Which lines run from the line with "朱筱筠 | SCORE: 86 -> 68" through the line with "filter: none -> Occurence_1 != 4" in the entries below? Print them exactly, both ends included, and nothing more.

Records from a data collection
------------------------------------------------------------

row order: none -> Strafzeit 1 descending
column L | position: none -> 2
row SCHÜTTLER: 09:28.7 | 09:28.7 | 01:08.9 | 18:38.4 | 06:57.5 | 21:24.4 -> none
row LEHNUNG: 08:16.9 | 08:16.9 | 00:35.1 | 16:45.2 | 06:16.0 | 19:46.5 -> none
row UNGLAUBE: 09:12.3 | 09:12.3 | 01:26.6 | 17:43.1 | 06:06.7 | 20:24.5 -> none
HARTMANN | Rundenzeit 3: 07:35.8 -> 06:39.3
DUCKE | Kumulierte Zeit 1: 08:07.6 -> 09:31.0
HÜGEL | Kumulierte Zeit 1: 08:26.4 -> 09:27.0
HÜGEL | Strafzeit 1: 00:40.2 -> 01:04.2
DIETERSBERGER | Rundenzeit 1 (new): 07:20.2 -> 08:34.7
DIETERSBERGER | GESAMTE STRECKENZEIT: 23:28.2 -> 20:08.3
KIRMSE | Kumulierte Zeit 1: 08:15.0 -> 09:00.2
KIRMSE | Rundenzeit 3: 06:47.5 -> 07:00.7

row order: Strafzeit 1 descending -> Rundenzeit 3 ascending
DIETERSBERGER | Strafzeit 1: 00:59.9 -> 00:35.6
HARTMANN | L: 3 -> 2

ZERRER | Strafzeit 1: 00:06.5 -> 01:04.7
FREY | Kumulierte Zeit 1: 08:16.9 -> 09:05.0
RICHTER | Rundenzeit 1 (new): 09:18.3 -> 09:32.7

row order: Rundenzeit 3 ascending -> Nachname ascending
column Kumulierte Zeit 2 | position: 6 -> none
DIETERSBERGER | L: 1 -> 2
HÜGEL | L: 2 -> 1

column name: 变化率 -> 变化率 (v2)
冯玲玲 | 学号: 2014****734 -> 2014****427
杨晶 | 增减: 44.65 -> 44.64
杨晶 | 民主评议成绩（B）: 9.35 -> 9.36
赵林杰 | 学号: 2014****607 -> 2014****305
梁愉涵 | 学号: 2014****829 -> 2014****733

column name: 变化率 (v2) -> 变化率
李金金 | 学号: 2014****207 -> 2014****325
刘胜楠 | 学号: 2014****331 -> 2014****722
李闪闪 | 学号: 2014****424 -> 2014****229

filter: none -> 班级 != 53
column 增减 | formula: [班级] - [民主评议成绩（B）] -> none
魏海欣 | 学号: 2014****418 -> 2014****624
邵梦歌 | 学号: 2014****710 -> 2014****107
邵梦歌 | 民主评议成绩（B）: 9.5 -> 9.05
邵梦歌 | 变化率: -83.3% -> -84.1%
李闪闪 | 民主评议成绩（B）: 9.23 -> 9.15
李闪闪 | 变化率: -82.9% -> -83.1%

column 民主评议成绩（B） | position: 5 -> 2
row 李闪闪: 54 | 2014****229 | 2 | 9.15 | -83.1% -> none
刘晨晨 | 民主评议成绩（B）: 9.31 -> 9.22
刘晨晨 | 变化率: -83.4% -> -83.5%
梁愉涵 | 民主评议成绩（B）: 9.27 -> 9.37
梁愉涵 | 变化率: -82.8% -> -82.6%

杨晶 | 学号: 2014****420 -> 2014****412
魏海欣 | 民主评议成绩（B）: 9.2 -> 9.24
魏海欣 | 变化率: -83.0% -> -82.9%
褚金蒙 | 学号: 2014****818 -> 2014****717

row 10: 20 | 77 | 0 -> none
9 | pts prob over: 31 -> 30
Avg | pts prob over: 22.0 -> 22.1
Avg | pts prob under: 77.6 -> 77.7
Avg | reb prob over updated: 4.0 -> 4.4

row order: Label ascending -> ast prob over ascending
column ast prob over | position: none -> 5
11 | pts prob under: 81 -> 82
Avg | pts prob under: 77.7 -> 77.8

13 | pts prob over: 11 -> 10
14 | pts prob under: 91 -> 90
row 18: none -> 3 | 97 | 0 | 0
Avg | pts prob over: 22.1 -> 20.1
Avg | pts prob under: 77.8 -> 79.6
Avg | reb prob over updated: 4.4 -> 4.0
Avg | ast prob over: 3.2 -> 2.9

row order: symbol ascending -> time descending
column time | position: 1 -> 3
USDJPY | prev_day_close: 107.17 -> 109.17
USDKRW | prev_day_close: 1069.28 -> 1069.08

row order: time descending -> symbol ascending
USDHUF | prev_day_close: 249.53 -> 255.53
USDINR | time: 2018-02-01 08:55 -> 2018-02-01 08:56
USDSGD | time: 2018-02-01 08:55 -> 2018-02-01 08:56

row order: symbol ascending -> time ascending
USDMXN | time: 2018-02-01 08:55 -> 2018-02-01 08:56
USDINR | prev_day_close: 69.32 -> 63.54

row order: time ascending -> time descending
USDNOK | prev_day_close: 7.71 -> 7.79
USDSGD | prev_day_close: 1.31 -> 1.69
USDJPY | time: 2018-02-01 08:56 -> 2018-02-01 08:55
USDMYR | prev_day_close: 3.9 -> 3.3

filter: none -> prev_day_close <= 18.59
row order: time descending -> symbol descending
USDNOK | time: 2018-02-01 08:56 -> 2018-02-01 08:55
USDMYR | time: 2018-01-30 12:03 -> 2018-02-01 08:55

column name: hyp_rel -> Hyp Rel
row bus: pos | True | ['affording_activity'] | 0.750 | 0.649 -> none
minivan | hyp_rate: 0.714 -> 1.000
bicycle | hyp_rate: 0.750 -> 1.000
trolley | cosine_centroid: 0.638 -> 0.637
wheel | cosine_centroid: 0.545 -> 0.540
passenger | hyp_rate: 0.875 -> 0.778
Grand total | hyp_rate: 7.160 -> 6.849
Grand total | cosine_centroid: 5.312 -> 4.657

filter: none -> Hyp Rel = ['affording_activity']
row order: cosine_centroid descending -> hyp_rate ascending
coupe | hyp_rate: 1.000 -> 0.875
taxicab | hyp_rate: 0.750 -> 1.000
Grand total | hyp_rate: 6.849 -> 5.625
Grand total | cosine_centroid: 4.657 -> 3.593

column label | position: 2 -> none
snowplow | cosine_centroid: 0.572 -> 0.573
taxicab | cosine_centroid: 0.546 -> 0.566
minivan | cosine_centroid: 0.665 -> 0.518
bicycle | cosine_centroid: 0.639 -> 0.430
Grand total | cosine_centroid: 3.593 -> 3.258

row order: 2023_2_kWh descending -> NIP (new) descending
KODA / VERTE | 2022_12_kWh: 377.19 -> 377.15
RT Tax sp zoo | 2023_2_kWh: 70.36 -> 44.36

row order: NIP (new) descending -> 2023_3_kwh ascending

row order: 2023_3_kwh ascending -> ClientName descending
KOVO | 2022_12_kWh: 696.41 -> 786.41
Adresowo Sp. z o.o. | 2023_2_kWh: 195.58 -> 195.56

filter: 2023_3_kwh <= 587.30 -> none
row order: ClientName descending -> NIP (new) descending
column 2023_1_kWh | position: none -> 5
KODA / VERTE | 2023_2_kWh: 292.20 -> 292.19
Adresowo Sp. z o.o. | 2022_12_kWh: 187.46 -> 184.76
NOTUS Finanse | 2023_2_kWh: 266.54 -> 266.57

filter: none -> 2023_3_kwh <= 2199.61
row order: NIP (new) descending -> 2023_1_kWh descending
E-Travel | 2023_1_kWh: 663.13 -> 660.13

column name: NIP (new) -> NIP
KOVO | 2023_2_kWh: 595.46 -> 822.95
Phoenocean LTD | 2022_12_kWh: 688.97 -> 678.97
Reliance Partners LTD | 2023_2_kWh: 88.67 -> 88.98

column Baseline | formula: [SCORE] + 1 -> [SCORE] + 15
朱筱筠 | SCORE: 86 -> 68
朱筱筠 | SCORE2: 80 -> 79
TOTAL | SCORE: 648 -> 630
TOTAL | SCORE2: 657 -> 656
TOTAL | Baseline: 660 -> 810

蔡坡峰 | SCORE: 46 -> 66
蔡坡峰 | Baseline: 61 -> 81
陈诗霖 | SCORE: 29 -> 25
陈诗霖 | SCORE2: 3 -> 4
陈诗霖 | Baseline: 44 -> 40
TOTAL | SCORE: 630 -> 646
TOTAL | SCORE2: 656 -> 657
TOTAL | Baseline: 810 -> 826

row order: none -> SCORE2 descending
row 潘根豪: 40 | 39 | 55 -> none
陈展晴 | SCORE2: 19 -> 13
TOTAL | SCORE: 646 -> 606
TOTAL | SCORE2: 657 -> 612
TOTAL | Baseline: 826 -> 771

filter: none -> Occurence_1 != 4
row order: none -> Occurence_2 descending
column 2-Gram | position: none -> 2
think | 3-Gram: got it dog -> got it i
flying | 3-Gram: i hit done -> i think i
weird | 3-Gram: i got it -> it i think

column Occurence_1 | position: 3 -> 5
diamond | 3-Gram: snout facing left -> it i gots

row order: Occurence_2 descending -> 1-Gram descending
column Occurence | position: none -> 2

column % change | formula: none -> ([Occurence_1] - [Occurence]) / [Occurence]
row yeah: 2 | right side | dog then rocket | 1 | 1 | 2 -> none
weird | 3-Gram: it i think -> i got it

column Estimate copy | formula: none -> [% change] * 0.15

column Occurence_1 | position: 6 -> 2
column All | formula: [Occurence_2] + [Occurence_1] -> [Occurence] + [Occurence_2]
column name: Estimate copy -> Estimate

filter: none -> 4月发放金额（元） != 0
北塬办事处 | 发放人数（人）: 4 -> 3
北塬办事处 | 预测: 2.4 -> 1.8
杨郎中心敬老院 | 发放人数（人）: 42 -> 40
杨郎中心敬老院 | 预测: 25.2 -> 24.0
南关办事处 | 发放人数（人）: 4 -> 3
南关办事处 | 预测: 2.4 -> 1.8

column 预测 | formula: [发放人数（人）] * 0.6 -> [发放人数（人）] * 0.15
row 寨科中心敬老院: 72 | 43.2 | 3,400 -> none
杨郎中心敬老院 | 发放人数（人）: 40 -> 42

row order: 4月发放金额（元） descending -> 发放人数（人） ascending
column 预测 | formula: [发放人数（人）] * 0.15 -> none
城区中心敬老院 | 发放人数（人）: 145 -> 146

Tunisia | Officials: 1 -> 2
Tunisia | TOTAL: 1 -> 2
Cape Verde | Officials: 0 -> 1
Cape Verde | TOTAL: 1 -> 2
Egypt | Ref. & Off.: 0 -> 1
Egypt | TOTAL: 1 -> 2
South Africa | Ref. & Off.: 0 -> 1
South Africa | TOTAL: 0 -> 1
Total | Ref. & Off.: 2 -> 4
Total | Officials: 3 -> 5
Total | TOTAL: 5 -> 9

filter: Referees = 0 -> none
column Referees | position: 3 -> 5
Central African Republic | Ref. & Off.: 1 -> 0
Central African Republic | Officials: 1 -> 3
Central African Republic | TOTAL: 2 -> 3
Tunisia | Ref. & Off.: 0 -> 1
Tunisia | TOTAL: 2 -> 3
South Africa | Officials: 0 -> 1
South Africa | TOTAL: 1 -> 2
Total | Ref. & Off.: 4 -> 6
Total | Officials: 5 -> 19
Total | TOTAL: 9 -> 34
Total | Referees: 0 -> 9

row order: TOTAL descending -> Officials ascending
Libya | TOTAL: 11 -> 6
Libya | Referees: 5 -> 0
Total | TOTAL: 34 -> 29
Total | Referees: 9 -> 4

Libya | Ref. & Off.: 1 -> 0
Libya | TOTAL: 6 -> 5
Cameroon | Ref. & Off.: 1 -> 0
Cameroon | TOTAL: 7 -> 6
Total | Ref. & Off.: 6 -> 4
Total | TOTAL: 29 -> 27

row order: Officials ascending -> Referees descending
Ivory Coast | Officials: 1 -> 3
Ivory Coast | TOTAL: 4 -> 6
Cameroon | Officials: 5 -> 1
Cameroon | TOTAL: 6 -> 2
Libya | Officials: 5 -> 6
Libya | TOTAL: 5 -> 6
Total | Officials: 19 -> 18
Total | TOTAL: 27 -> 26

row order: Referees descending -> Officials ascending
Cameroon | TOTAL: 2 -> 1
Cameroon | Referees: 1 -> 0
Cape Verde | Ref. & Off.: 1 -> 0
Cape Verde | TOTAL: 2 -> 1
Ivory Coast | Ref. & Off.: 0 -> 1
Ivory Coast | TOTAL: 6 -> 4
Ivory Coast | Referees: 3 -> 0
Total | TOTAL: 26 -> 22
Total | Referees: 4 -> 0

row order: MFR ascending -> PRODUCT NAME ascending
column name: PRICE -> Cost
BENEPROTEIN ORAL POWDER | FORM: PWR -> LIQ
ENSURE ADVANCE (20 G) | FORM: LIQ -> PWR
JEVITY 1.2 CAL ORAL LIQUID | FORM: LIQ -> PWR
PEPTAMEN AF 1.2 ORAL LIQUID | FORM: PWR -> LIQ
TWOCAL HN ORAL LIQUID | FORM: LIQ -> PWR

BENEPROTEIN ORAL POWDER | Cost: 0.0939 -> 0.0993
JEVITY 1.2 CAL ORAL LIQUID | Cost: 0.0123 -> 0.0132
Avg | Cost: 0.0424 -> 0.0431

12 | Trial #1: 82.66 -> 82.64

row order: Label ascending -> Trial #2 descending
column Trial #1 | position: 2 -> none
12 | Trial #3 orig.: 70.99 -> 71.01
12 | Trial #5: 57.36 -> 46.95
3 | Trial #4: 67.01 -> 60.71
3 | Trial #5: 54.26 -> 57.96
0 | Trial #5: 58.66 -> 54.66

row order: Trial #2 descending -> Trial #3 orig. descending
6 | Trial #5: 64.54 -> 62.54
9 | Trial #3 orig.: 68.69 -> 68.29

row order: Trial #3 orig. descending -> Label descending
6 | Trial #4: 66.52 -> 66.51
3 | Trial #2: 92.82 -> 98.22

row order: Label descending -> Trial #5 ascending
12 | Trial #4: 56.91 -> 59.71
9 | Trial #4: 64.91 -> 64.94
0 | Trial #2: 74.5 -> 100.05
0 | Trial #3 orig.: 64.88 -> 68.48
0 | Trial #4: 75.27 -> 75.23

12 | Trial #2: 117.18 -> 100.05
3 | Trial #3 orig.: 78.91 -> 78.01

------------------------------------------------------------

## REPLY
朱筱筠 | SCORE: 86 -> 68
朱筱筠 | SCORE2: 80 -> 79
TOTAL | SCORE: 648 -> 630
TOTAL | SCORE2: 657 -> 656
TOTAL | Baseline: 660 -> 810

蔡坡峰 | SCORE: 46 -> 66
蔡坡峰 | Baseline: 61 -> 81
陈诗霖 | SCORE: 29 -> 25
陈诗霖 | SCORE2: 3 -> 4
陈诗霖 | Baseline: 44 -> 40
TOTAL | SCORE: 630 -> 646
TOTAL | SCORE2: 656 -> 657
TOTAL | Baseline: 810 -> 826

row order: none -> SCORE2 descending
row 潘根豪: 40 | 39 | 55 -> none
陈展晴 | SCORE2: 19 -> 13
TOTAL | SCORE: 646 -> 606
TOTAL | SCORE2: 657 -> 612
TOTAL | Baseline: 826 -> 771

filter: none -> Occurence_1 != 4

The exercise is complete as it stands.